- _ENTRIES SUPPLIED_:
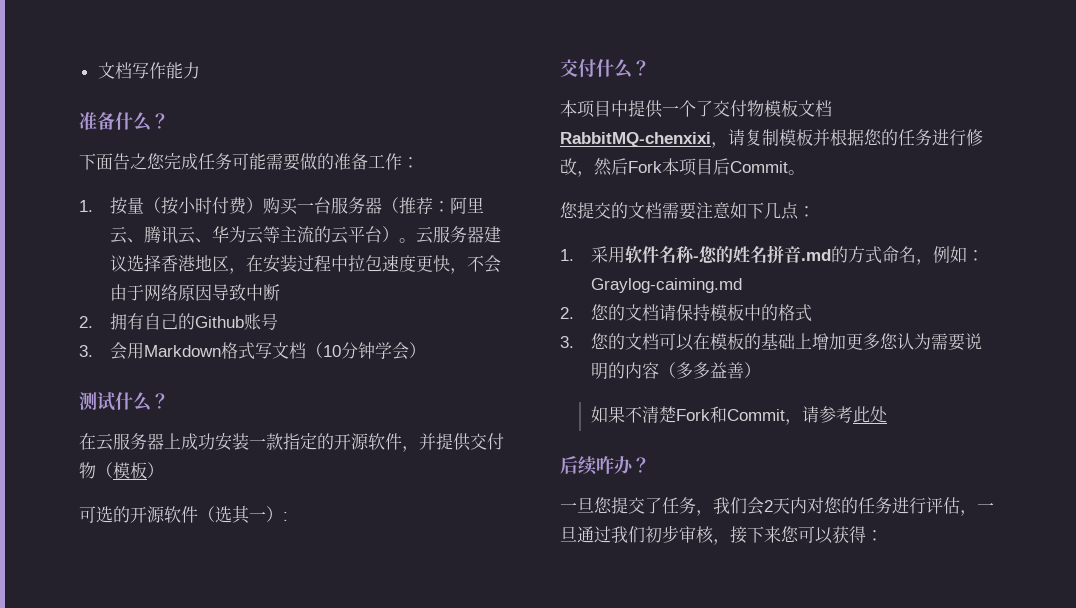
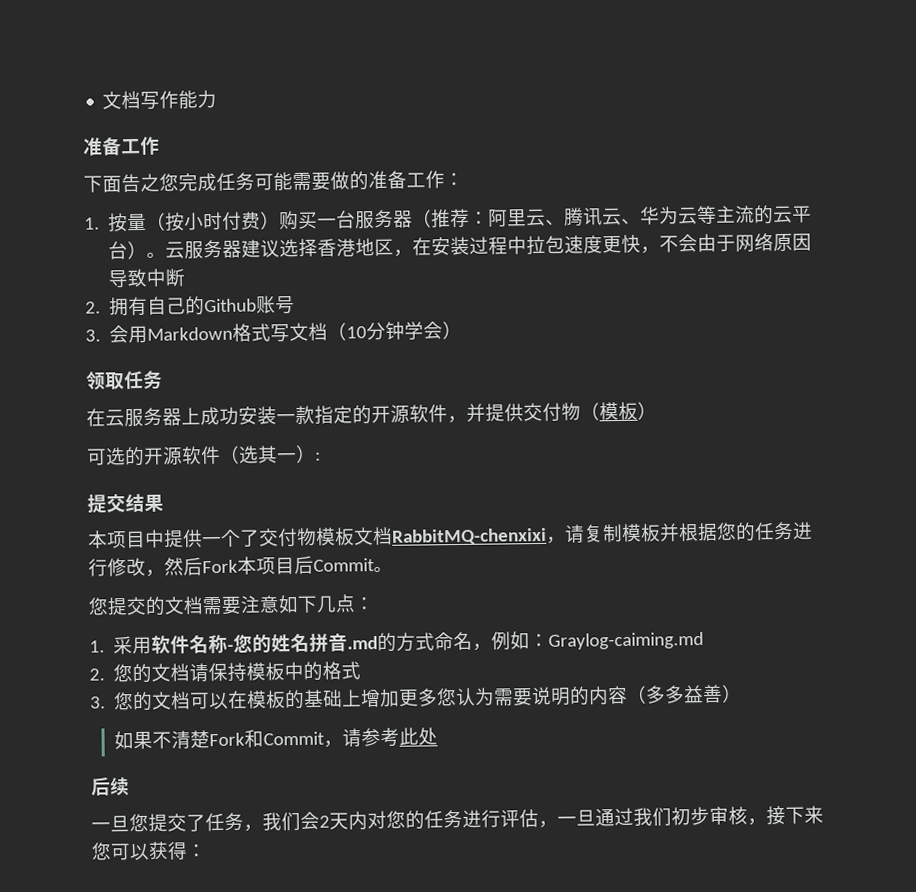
[115,112,169,131] 什么？ -> [121,136,160,155] 工作
[79,392,169,411] 测试什么？ -> [86,370,163,391] 领取任务
[560,59,650,78] 交付什么？ -> [87,493,164,514] 提交结果
[596,456,650,474] 咋办？ -> (130, 786) none

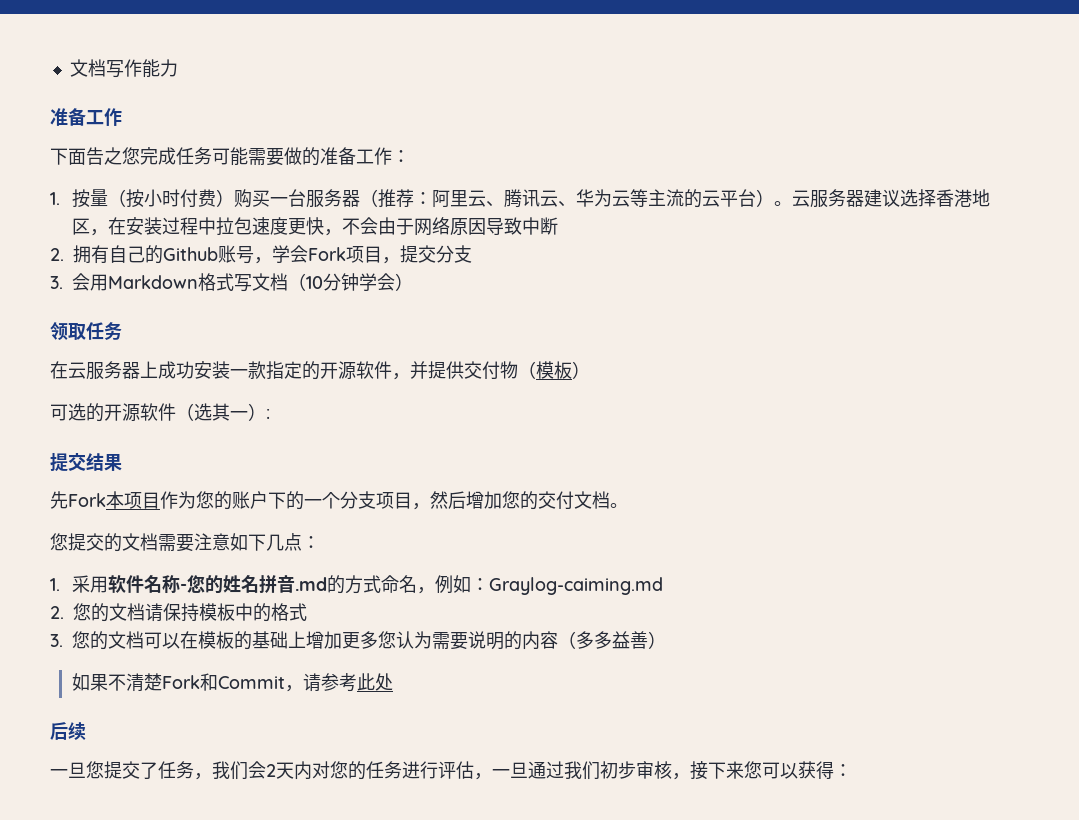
(296, 305) none -> [254,245,472,264] ，学会Fork项目，提交分支
[88,521,813,549] [88,555,375,577] 本项目中提供一个了交付物模板文档RabbitMQ-chenxixi，请复制模板并根据您的任务进行修改，然后Fork本项目后Commit -> [50,491,610,510] 先Fork本项目作为您的账户下的一个分支项目，然后增加您的交付文档

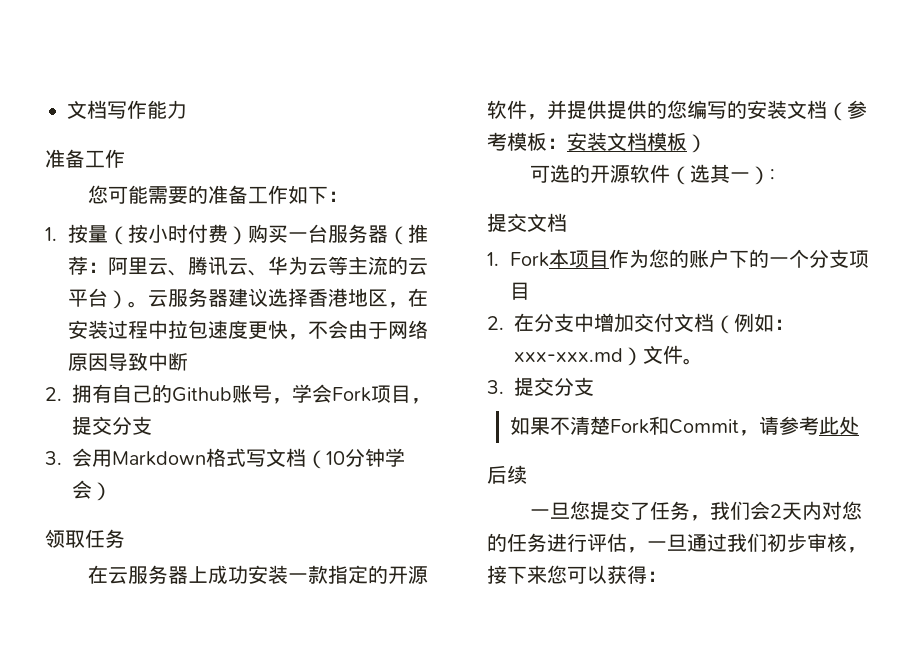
[50,147,212,165] 下面告之您完成任务 -> [88,185,109,204] 您
[284,147,302,165] 做 -> (189, 195) none
(392, 156) none -> [288,185,329,204] 如下
[464,361,536,380] 交付物（ -> [607,100,867,121] [487,132,647,151] 提供的您编写的安装文档（参考模板：安装文档
[86,453,122,471] [50,491,68,509] 结果 // 先 -> [527,213,567,232] [487,252,499,266] 文档 // 1.
[412,491,628,510] [50,533,320,552] [50,575,664,595] [50,603,307,622] [50,631,667,650] ，然后增加您的交付文档。 // 您提交的文档需要注意如下几点： // 1.采用软件名称-您的姓名拼音.md的方式命名，例如：Graylog-caiming.md // 2.您的文档请保持模板中的格式 // 3.您的文档可以在模板的基础上增加更多您认为需要说明的内容（多多益善） -> [487,313,794,334] [514,345,703,366] [487,377,594,396] // 2.在分支中增加交付文档（例如：xxx-xxx.md）文件。 // 3.提交分支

- _WHAT TO PRODUCE_:
Restate the listing above word for word, and skip the pictures.

- _SOLUTION FOR THIS PROBLEM_:
[115,112,169,131] 什么？ -> [121,136,160,155] 工作
[79,392,169,411] 测试什么？ -> [86,370,163,391] 领取任务
[560,59,650,78] 交付什么？ -> [87,493,164,514] 提交结果
[596,456,650,474] 咋办？ -> (130, 786) none

(296, 305) none -> [254,245,472,264] ，学会Fork项目，提交分支
[88,521,813,549] [88,555,375,577] 本项目中提供一个了交付物模板文档RabbitMQ-chenxixi，请复制模板并根据您的任务进行修改，然后Fork本项目后Commit -> [50,491,610,510] 先Fork本项目作为您的账户下的一个分支项目，然后增加您的交付文档

[50,147,212,165] 下面告之您完成任务 -> [88,185,109,204] 您
[284,147,302,165] 做 -> (189, 195) none
(392, 156) none -> [288,185,329,204] 如下
[464,361,536,380] 交付物（ -> [607,100,867,121] [487,132,647,151] 提供的您编写的安装文档（参考模板：安装文档
[86,453,122,471] [50,491,68,509] 结果 // 先 -> [527,213,567,232] [487,252,499,266] 文档 // 1.
[412,491,628,510] [50,533,320,552] [50,575,664,595] [50,603,307,622] [50,631,667,650] ，然后增加您的交付文档。 // 您提交的文档需要注意如下几点： // 1.采用软件名称-您的姓名拼音.md的方式命名，例如：Graylog-caiming.md // 2.您的文档请保持模板中的格式 // 3.您的文档可以在模板的基础上增加更多您认为需要说明的内容（多多益善） -> [487,313,794,334] [514,345,703,366] [487,377,594,396] // 2.在分支中增加交付文档（例如：xxx-xxx.md）文件。 // 3.提交分支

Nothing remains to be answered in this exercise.